Beyond Gut Feel: Why Brand Measurement Matters
- Graham Archbold

- Nov 5
- 4 min read

Ask ten partners what the market thinks of their firm and you’ll get ten confident answers – all different. Without data, brand perception is a hall of mirrors: distorted, flattering, and unreliable.
Yet brand isn’t a mystical force that can’t be quantified. Outside professional services, brand equity is recognised as a measurable commercial asset that’s a key item on the balance sheet. There’s evidence that there is movement in that direction – there’s an interesting example in legal to discuss – and it’s our conviction that firms investing in and tracking brand performance are quietly pulling ahead.
The comforting myth of intuition
It’s not surprising that professionals think they know their market. After all, they spend their lives dealing with clients. But that’s exactly the problem. What they hear is selective, and clients rarely tell you the unvarnished truth to your face when their business success depends on you for a crucial service – why damage a relationship with unsolicited criticism?!
So firms build entire strategies on fragments of feedback and internal folklore. One partner insists clients love the firm’s personal touch; another believes it’s a particular sector focus; marketing claims it’s the thought leadership. Meanwhile, data from brand tracking – not just from clients but past and future potential buyers tells a very different story – where it’s been collected, that is.

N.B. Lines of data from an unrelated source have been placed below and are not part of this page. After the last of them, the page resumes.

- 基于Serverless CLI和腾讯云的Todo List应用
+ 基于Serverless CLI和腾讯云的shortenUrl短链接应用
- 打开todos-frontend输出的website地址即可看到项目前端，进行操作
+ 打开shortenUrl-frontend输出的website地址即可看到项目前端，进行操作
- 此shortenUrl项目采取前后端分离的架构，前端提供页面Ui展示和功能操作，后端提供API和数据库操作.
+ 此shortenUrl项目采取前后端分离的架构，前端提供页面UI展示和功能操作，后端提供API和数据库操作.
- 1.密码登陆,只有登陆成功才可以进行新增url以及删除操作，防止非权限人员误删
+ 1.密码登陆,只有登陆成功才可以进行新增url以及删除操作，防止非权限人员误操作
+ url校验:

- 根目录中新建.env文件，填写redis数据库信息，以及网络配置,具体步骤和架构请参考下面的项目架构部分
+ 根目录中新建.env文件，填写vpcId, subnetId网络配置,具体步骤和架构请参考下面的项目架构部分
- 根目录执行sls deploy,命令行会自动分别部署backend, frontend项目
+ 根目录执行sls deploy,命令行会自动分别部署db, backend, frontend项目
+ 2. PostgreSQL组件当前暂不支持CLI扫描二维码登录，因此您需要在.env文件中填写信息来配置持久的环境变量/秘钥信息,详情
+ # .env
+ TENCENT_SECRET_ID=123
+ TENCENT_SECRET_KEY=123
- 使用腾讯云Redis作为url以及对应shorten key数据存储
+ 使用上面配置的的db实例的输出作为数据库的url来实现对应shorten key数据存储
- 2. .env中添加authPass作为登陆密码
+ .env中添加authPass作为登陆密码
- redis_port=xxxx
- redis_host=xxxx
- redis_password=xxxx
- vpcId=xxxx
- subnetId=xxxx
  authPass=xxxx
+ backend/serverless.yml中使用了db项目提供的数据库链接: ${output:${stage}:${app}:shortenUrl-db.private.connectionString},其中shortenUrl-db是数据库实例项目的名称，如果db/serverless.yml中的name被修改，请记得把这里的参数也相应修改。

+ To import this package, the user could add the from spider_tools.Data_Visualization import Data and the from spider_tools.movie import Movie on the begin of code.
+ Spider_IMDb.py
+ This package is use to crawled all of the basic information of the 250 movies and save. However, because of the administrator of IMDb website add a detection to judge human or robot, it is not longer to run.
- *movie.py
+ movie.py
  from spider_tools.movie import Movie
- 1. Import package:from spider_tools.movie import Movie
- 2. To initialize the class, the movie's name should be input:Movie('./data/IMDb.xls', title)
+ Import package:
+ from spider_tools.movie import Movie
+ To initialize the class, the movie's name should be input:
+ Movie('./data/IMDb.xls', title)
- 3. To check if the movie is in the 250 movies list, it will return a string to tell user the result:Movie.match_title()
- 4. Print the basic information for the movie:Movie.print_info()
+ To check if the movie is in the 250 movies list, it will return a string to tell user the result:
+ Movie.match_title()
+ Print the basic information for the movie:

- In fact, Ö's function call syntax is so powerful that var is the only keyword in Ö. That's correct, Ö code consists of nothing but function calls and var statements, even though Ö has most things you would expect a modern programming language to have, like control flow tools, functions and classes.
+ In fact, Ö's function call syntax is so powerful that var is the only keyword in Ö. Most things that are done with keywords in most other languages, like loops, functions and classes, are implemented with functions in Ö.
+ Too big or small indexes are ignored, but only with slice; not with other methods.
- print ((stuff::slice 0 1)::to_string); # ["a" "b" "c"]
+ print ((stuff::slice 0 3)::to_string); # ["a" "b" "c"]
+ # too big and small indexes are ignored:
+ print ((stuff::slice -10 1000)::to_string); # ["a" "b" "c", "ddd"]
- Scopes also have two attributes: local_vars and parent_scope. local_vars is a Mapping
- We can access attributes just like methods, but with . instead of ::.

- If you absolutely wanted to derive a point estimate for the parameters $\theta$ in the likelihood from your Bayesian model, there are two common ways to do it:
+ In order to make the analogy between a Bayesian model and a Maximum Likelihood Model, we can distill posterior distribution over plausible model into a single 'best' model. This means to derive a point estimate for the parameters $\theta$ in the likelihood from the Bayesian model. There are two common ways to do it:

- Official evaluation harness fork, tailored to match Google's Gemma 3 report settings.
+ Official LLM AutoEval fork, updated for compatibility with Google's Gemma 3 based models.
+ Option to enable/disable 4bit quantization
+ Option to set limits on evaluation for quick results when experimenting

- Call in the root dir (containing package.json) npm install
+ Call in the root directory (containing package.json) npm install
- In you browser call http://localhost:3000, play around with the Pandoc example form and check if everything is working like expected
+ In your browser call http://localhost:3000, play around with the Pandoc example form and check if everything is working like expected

From guesswork to research discipline
Unlike with client listening, brand measurement is not about asking clients how much they like you and might recommend you. Instead it targets a broader market audience and starts with understanding mental availability – how easily your firm comes to mind, what it stands for, and whether people might actually choose it in a buying scenario. That means tracking at least three things: awareness, consideration, and preference. Together, they reveal your place in the market’s memory and decision process.
In legal, Chorus Insight’s brand tracker, BrandCadence™, is bringing rare objectivity to an industry that thrives on opinion. It benchmarks top firms across awareness and perception, drawing on the views of senior corporate buyers.
Some of the questions we ask are deceptively simple:
When thinking of suppliers of legal services, which firm names come to mind?
Have you heard of the following law firms?
Then these are followed by prompts for whether they would consider instructing particular firms, which they’d prefer to work with given the choice, which they’ve instructed in the past and which they currently instruct and why.
The result? A clear, quantifiable picture of who’s winning mindshare along with the rationale for their decisions.
And the data often punctures comfortable myths. Firms that assume they’re household names discover they’re barely on the radar. Where we delve into topics that matter most to buyers, others learn, for example, that their reputation for “innovation” exists only in their marketing copy.
This is the point: measurement tells you what’s real, not just what’s reassuring.

Playing the long game
One firm where we’re fascinated to see progress in brand awareness is Hill Dickinson. The firm made headlines striking a deal for the naming rights to Everton FC’s new stadium. Some ridiculed the rumoured £6m+ annual investment but we’ve added the firm to our tracker purely out of curiosity to see whether the firm’s name will rise up the recall rankings.
As yet there’s not been a spike in unprompted recall but we think that the investment will likely pay off in the long run – admittedly we’re biased: we’re brand believers.
Being easy to recall and commonly known to key decision makers is crucial. When it comes to procurement, top-of-mind firms – those first to be remembered – have a huge advantage; places are limited on any tender list and so you have to be front of mind to get invited. Meanwhile, the bigger the purchase decision, the more important it is that a supplier should be known and trusted by multiple key stakeholders across the decision-making unit.
A dashboard won’t save you
Of course, there is a risk of swinging too far toward the numbers and collecting metrics for the sake of it. Brand tracking should not be a dashboard hobby, but rather a management discipline. The goal is not to count impressions or likes but to establish whether the market truly knows you, remembers you, and prefers you. AND link that back to revenue.
Revenue attribution is notoriously difficult to evidence but track on a continuous basis alongside brand building efforts and the correlation trends become plain to see. You’ll know which campaigns reached which target audiences, which investments failed to register, and whether your brand is growing or fading.
Clarity is a competitive weapon
Measuring awareness is the starting point in brand understanding: it tells you whether your firm even exists in the market’s mind. But it doesn’t tell you what buyers associate you with.
The real power of brand tracking comes when awareness data is layered with insight into associations: perceived technical capabilities but also the words, emotions, and expectations that your name triggers. That’s where we see the difference between being known generally and being known for something worth paying a premium for.